The input.
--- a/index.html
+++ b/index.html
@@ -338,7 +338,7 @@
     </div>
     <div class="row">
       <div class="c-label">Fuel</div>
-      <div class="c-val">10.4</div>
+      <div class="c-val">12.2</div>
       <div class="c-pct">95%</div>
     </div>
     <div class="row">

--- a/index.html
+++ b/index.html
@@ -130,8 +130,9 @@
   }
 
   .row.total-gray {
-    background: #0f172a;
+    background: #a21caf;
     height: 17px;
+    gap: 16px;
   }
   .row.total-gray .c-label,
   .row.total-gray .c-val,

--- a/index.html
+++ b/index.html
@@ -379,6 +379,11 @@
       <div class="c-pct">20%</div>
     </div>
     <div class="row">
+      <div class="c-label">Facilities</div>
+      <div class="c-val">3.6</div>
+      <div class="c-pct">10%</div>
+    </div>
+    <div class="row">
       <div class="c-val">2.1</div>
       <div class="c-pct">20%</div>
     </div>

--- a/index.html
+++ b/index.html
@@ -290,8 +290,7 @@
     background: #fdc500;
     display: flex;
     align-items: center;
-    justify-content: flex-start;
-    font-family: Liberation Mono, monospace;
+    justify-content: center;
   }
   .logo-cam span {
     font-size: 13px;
==
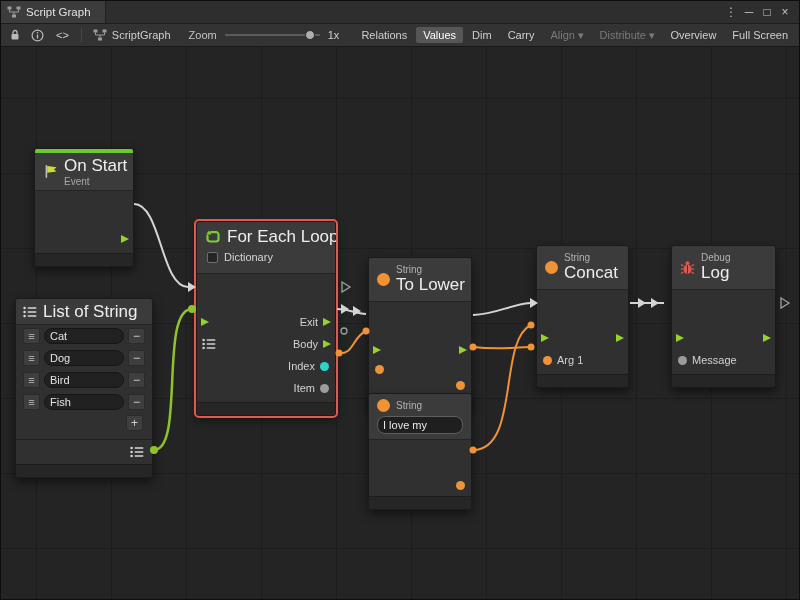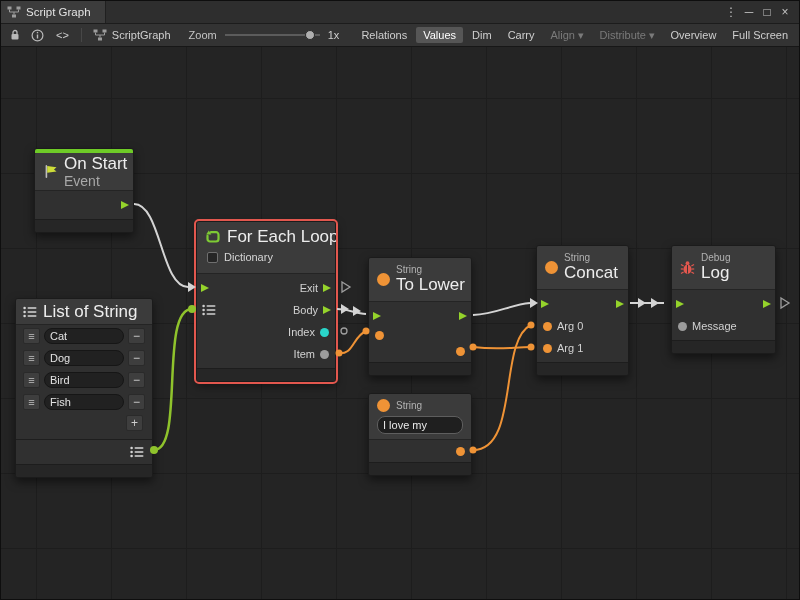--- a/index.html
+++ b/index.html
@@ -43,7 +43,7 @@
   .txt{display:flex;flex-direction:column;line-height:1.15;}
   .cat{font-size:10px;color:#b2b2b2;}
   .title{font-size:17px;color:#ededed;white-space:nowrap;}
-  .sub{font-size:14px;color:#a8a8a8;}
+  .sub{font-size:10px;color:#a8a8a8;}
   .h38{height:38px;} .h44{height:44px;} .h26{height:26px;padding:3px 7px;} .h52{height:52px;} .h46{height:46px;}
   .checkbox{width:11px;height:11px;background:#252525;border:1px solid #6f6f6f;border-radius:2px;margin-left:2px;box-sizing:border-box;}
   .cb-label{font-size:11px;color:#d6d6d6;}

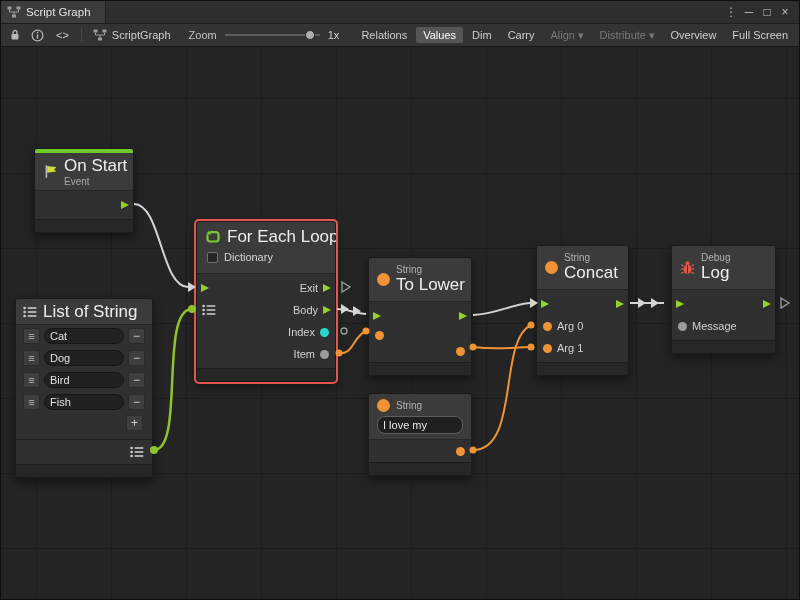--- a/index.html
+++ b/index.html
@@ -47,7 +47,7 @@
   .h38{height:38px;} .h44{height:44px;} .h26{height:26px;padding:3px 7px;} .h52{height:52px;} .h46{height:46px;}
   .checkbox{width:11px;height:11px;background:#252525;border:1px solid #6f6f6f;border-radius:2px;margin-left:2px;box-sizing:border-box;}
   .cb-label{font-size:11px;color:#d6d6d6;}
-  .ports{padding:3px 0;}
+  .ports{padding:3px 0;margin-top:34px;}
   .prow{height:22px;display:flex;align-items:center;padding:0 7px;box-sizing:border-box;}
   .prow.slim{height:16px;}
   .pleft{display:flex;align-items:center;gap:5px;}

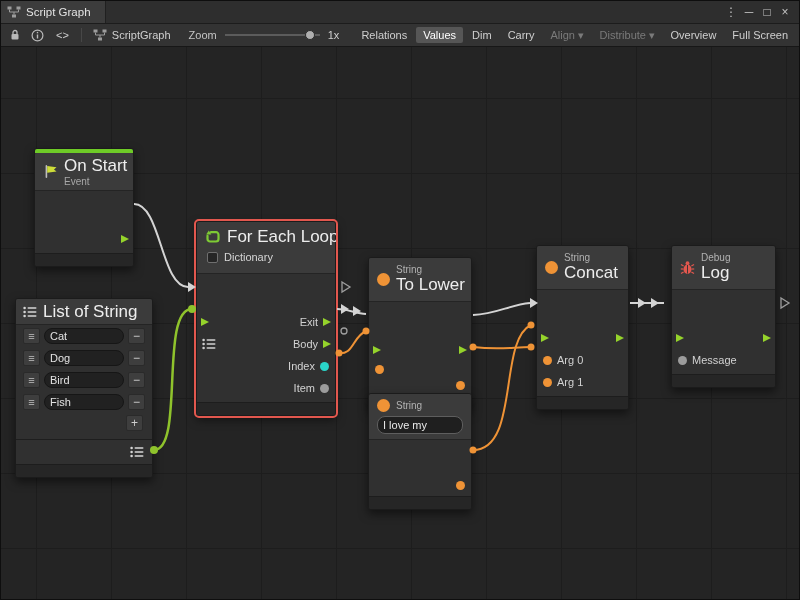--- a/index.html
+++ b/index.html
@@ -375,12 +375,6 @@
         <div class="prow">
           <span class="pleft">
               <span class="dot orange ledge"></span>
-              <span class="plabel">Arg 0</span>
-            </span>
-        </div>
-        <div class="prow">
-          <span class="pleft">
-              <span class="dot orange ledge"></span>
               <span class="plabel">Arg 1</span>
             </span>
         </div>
* * *
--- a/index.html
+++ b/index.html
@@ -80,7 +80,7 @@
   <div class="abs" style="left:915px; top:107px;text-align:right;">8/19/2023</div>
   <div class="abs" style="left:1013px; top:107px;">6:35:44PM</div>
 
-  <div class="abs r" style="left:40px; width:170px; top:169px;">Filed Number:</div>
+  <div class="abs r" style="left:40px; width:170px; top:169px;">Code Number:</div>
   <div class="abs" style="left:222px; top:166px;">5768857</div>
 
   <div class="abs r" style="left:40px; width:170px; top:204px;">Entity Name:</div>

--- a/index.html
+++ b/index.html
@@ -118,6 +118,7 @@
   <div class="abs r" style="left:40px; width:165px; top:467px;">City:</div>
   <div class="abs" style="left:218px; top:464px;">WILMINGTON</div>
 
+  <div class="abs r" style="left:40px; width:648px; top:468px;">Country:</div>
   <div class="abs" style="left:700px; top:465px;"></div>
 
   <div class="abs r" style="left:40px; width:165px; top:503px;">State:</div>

What to produce. Report every line from the listing above where the string "plabel" can be found.

Response to the exercise.
-              <span class="plabel">Arg 0</span>
               <span class="plabel">Arg 1</span>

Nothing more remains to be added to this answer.